I'm going to fly in the face of all the "accepted wisdom" and recommend you don't go for a large objective, fixed power scope. If you look on other forums, such as Airgun BBS and The Stalking Directory you'll see that the 8x56 is probably the most offered for sale scope there is (and the S&B offering comes up most often). I'm not saying they're no good, they are a quality bit of kit with good glass, but they're big and heavy, and nowhere near as flexible as a good mid-range zoom scope.
I've been down the 8x56 path, and the "knobs and twiddles" path. All sold off.
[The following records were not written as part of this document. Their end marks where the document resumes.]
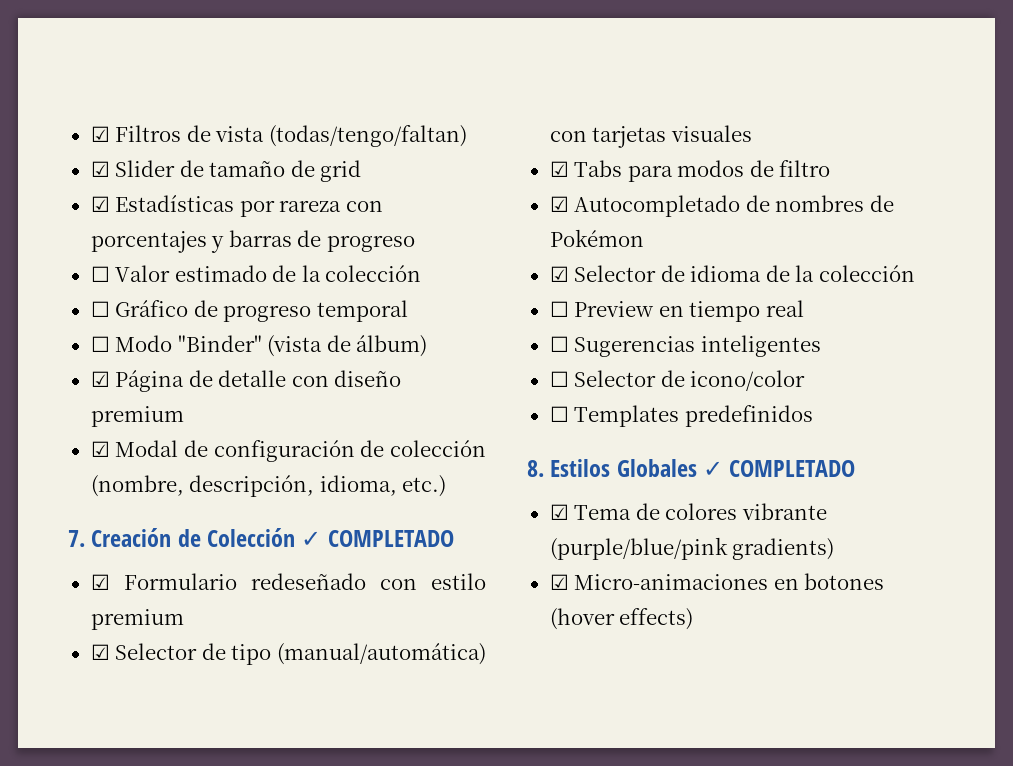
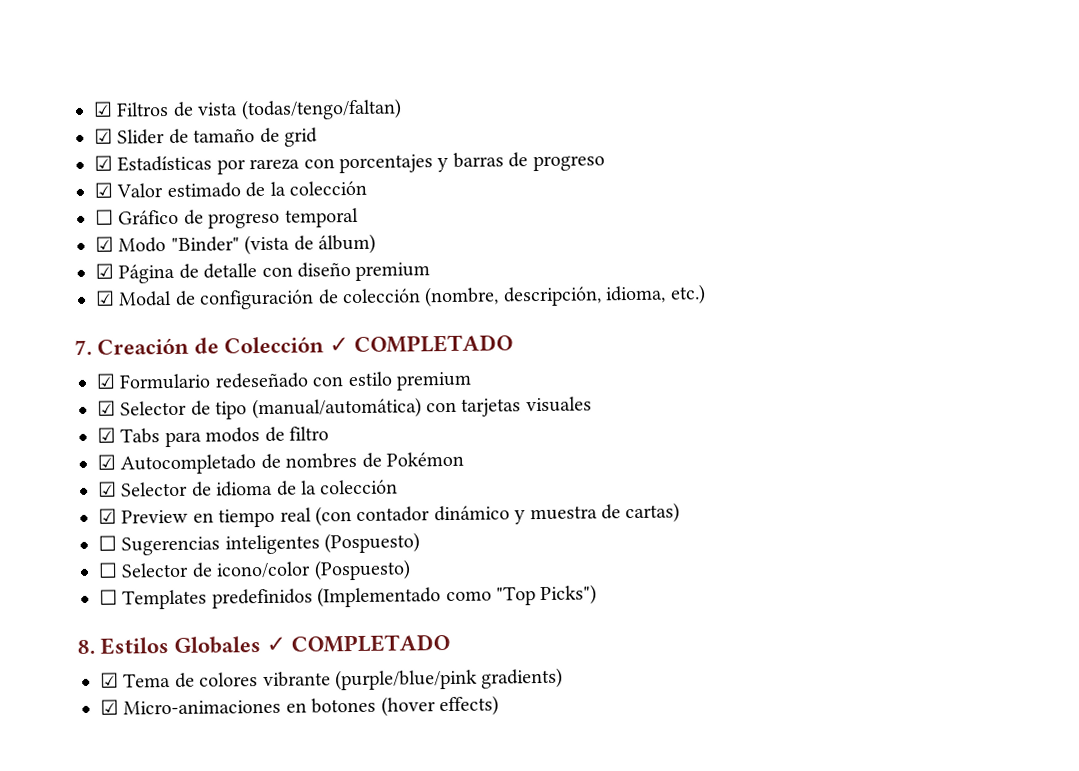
- ☐ Valor estimado de la colección
+ ☑ Valor estimado de la colección
- ☐ Modo "Binder" (vista de álbum)
+ ☑ Modo "Binder" (vista de álbum)
- ☐ Preview en tiempo real
+ ☑ Preview en tiempo real (con contador dinámico y muestra de cartas)
- ☐ Sugerencias inteligentes
+ ☐ Sugerencias inteligentes (Pospuesto)
- ☐ Selector de icono/color
+ ☐ Selector de icono/color (Pospuesto)
- ☐ Templates predefinidos
+ ☐ Templates predefinidos (Implementado como "Top Picks")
My largest scope is now 2.5-10x48 (and I regard that as being on the "big" side), with two other rifles having a 3-9x42 and an old Swaro 3-9x36.
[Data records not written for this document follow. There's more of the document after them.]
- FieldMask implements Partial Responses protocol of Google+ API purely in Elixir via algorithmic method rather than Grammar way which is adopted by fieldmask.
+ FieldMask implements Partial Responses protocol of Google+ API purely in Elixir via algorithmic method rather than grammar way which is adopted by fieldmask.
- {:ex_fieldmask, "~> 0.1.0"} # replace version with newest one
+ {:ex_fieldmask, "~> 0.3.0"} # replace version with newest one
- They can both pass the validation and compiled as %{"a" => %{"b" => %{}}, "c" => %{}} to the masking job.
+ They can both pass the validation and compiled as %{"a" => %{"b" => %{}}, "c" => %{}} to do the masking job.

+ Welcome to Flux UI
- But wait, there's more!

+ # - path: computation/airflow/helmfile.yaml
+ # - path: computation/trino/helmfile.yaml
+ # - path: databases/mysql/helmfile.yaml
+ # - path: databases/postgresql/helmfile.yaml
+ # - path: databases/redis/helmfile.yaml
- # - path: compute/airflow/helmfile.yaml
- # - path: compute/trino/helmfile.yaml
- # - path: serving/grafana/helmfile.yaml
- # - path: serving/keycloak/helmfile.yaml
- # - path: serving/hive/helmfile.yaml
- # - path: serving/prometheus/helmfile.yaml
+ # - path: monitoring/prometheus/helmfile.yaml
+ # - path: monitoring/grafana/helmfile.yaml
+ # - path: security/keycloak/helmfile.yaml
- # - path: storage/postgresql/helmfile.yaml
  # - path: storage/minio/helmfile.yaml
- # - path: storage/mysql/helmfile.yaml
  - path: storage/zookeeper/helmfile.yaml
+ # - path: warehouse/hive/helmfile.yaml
Second hand scopes by Swaro, Zeiss, Meopta etc can all be very good buys, and if you're buying new, the lifetime guarantee makes Vortex worth looking seriously at.
I recently had to raise funds as a matter of urgency, and sold off my Swaro SLC binos and replaced them with a pair of Vortex Diamondback. The new binos perform on a par with the Swaros, but the build and component quality are streets apart. The Swaros, I bought second hand quite a few years ago and manged to sell them for a tiny bit more than I paid. If I go to sell the Vortex after as many years, I'll be lucky to get £50 for them, and that's where the price difference proves to be worth it.
Just my take on it all.
I have a rake of 8x56 but usually on foxing rigs for shooting from vehicles. My stalking rifles are all fitted with either S&B or Swarovski 6x42, if the deer looks too small then get closer. Its called stalking not long range precision.